Forward-Looking Statements

 

The statements included in this communication that are not a description of historical facts are forward-looking statements. Words or phrases such as “believe,” “may,” “could,” “will,” “estimate,” “continue,” “anticipate,” “intend,” “seek,” “plan,” “expect,” “should,” “would” or similar expressions are intended to identify forward-looking statements and are based on the Company’s current beliefs and expectations. These forward-looking statements include without limitation statements regarding the planned completion of the Offer and the Merger. The Company’s actual future results may differ materially from the Company’s current expectations due to the risks and uncertainties inherent in its business.
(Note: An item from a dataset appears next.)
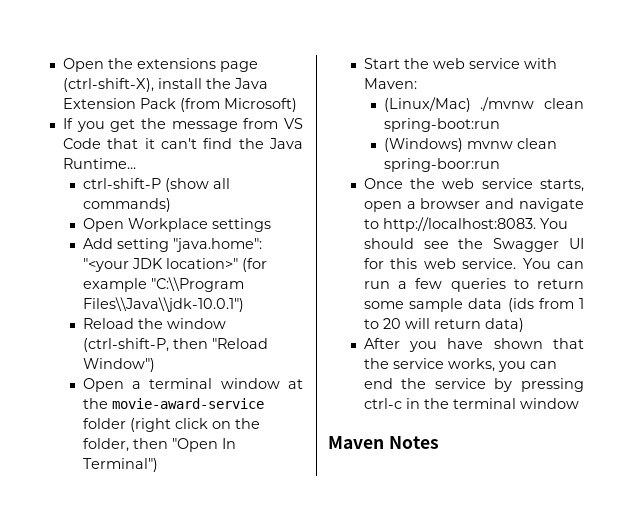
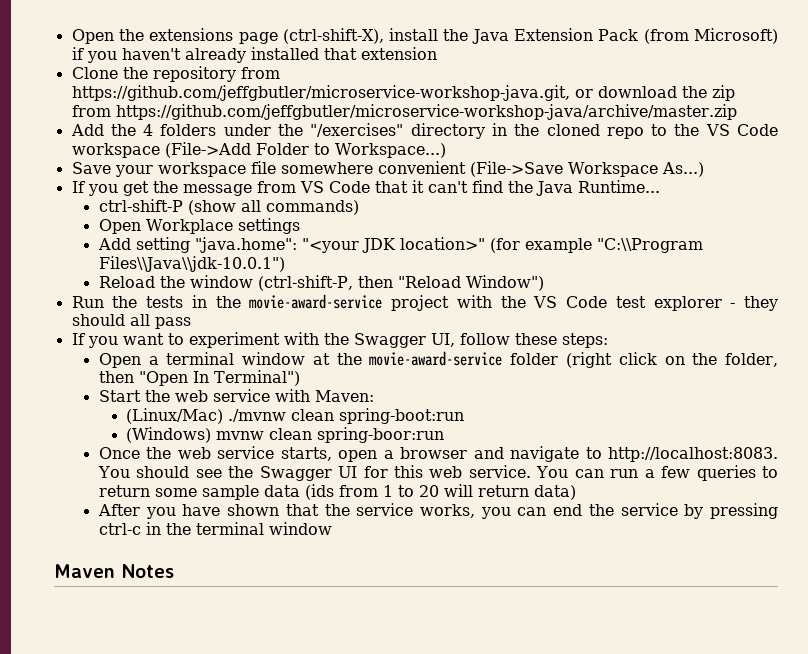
(297, 105) none -> [71,47,437,63] [71,66,280,82] [71,85,735,101] [71,104,737,120] [70,123,778,139] [71,142,446,158] [71,161,704,177] if you haven't already installed that extension // Clone the repository from https://github.com/jeffgbutler/microservice-workshop-java.git, or download the zip from https://github.com/jeffgbutler/microservice-workshop-java/archive/master.zip // Add the 4 folders under the "/exercises" directory in the cloned repo to the VS Code workspace (File->Add Folder to Workspace...) // Save your workspace file somewhere convenient (File->Save Workspace As...)
(155, 365) none -> [71,294,778,311] [71,314,191,329] [71,332,608,348] // Run the tests in the movie-award-service project with the VS Code test explorer - they should all pass // If you want to experiment with the Swagger UI, follow these steps:

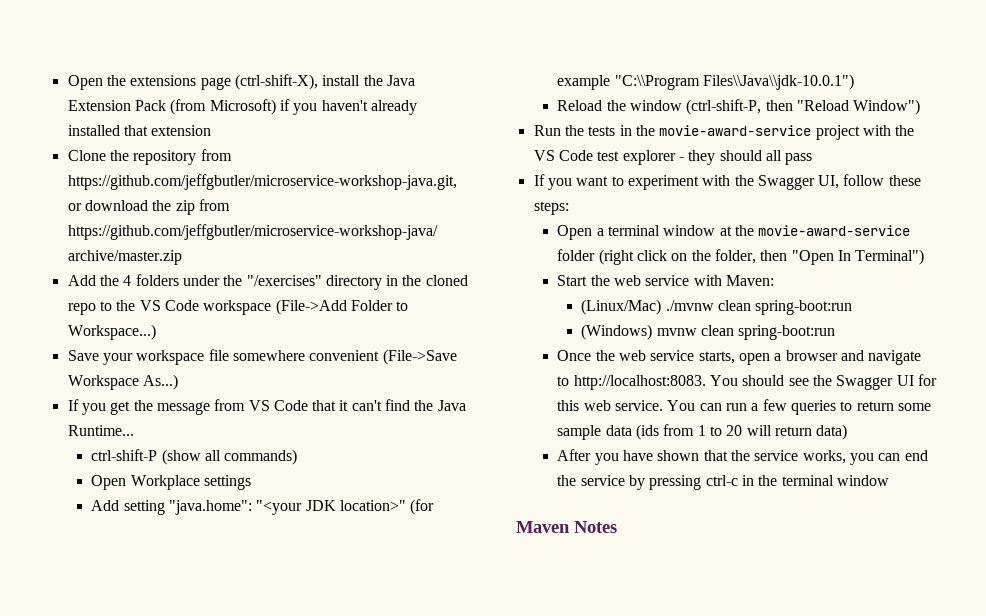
[317,427,445,443] spring-boor:run -> [738,325,836,340] spring-boot:run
These risks include, but are not limited to: uncertainties as to the timing of the Offer and the Merger; uncertainties as to the percentage of shares of Company common stock tendered in the Offer; the possibility that competing offers will be made; the possibility that various closing conditions for the Offer or the Merger may not be satisfied or waived, including that a governmental entity may prohibit, delay or refuse to grant approval for the consummation of the Merger; the effects of disruption caused by the transaction making it more difficult to maintain relationships with employees, customers, vendors and other business partners; the risk that stockholder litigation in connection with the Offer or the Merger may result in significant costs of defense, indemnification and liability; and risks and uncertainties pertaining to the business of the Company, including those detailed under “Risk Factors” and elsewhere in the Company’s public periodic filings with the SEC, as well as the Offer materials to be filed by OpenText and Purchaser and the Solicitation/Recommendation Statement to be filed by the Company in connection with the Offer.

 

You are cautioned not to place undue reliance on these forward-looking statements, which speak only as of the date hereof. All forward-looking statements are qualified in their

 



 

entirety by this cautionary statement and the Company undertakes no obligation to revise or update this report to reflect events or circumstances after the date hereof, except as required by law.